On Tuesday nights in my local synagogue, women gather for their weekly Zumba class, a collection of headcoverings, leggings, and skirts. It meets in the Social Hall. While the stereo blasts upbeat Latin music for the energized dancing downstairs, the (mostly) men gather upstairs in the sanctuary for evening prayers.

I find the juxtaposition joyful, and I smile at the thought of the beats of “Despacito” faintly drifting in the sanctuary during the many silences of tefillah. Zumba is a recent development for me, as a part of a new resolution I have made to myself to create positive memories in this downstairs space. 

In this room, I have attended more kiddushes than I can count. I had my caricature drawn during a more than a few bat mitzvahs years ago. I was one of the youth honorees at the synagogue dinner, sitting bored at a table with fancy tablecloths during the endless speeches. It was here where we had my brother’s bar mitzvah luncheon 15 years ago — and it’s also where we had his funeral. Five years ago, my brother was visiting friends for the holiday of Shemini Atzeret/Simchat Torah. He had an accident and tragically died a few short days later. 

Since then, three beautiful souls have been added to my immediate family. We are one and a half graduate degrees richer. Two houses have been purchased and renovated. Life has continued, through the heartbreak. I often pause to reflect on the impossibility of this truth — that my brother has never met my son, my niece, nor my nephew; that he will never know that my master’s thesis is on video games; that he will never cook with me in my kitchen. 

Since his passing, my husband and I have moved back to the community that raised me. Every week, we go to the same synagogue that my brother wandered as an aimless yet active teenager. There are echoes of his life that I feel around me. In the small chapel, I can hear him chanting his bar mitzvah Torah portion in an Iraqi tune that he learned specially to honor our Mizrahi heritage. I see him in the boys running around the parking lot during services, pants scruffed, shirts untucked, and kippahs in pockets. 

In some ways, it is easier to occupy a space where I am surrounded by both people and physical structures that carry his memory. In other ways, it feels impossible. When I enter the Social Hall, I am flooded by the memories of his funeral. Sitting in the side room, hearing the people outside gathering. Tearing my cardigan with scissors. Walking down to the front of the room, towards his coffin, the people on either side of me a fuzzy blur. Sitting in the front row for the eulogies, struggling to breathe. Standing to give my eulogy, and seeing the sharpened image of my grandmother standing in the back, with a look of shock on her face. How is this possible? How did we get here? And the question I am still afraid to ask: How did God let this happen?

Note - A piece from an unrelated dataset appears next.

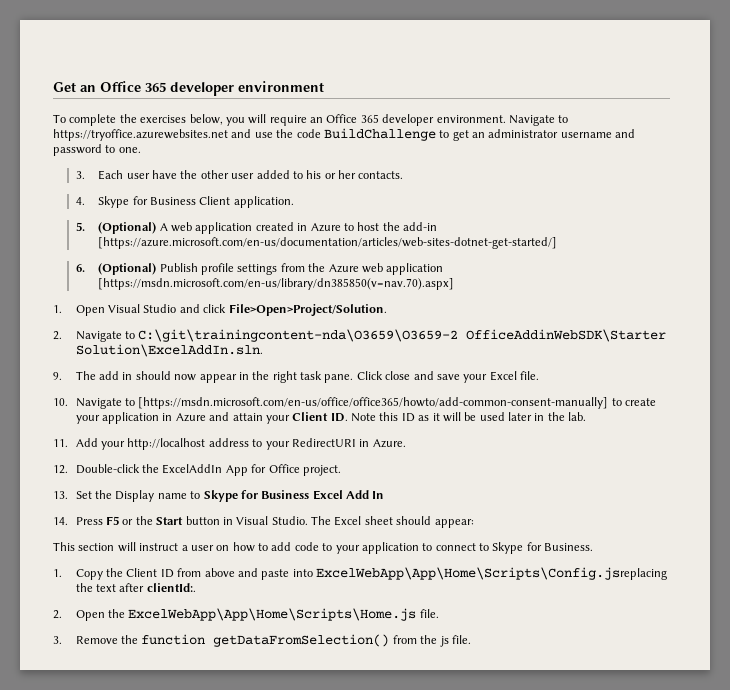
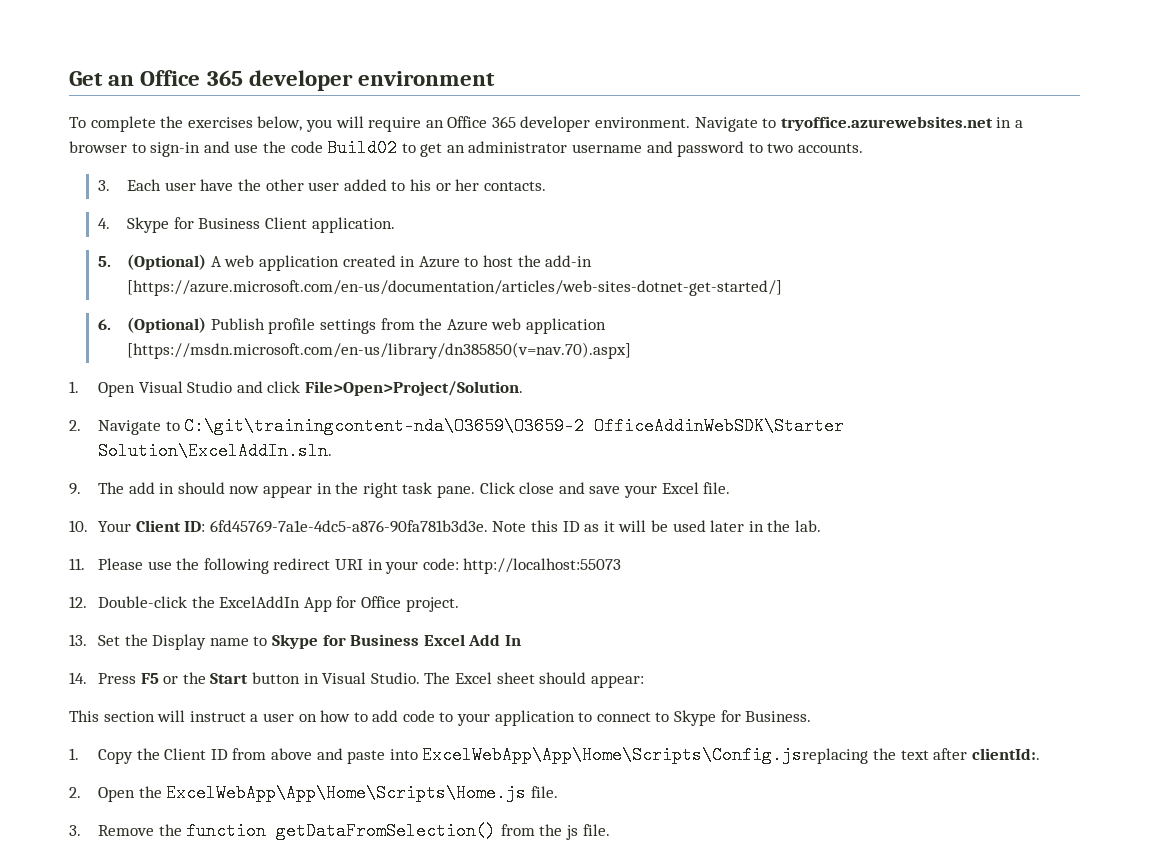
[53,129,228,141] https://tryoffice.azurewebsites.net -> [780,116,1024,131] [69,141,201,157] tryoffice.azurewebsites.net in a browser to sign-in
[323,128,436,141] BuildChallenge -> [327,139,398,157] Build02
[118,147,141,153] one. -> [767,143,864,153] two accounts.
[75,397,657,409] [75,412,348,424] Navigate to [https://msdn.microsoft.com/en-us/office/office365/howto/add-common-consent-manually] to create your application in Azure and attain your Client ID. -> [98,520,488,533] Your Client ID: 6fd45769-7a1e-4dc5-a876-90fa781b3d3e.
[75,438,406,450] Add your http://localhost address to your RedirectURI in Azure. -> [98,558,622,574] Please use the following redirect URI in your code: http://localhost:55073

So, in my efforts to establish a new life in an old place, I look for opportunities to rededicate the large hall with more memories. My son, 3, running to my father for an ice cream treat after services. Chatting with friends during communal celebrations for Hanukkah and Israel’s Independence Day. Forming friendships during a winter Friday night dinner. 

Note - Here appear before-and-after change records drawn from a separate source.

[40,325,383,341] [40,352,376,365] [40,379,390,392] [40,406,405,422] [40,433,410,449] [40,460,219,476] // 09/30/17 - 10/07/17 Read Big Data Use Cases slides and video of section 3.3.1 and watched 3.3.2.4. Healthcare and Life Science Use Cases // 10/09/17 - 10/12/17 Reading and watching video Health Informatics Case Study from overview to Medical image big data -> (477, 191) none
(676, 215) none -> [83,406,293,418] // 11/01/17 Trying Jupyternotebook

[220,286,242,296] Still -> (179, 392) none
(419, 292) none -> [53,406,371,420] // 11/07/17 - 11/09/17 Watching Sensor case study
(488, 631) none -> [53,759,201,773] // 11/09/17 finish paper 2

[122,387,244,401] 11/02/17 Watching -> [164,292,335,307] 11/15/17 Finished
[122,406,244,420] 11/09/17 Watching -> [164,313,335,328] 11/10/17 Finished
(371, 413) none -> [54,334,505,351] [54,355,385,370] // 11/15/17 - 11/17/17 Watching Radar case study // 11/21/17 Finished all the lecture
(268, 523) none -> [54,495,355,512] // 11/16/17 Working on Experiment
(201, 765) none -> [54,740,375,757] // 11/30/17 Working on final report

And, now, Zumba class, where we are encouraged to feel and to move, instead of thinking. There is joy, and laughter echoes throughout the space with each new routine or unfamiliar dance move. The blurry, faded images of mourners and eulogies are replaced with vivid movement and the sounds of sights of people living, breathing, and dancing. During class I feel present — exuberant, almost — and I welcome these additions to the emotions I associate with this room.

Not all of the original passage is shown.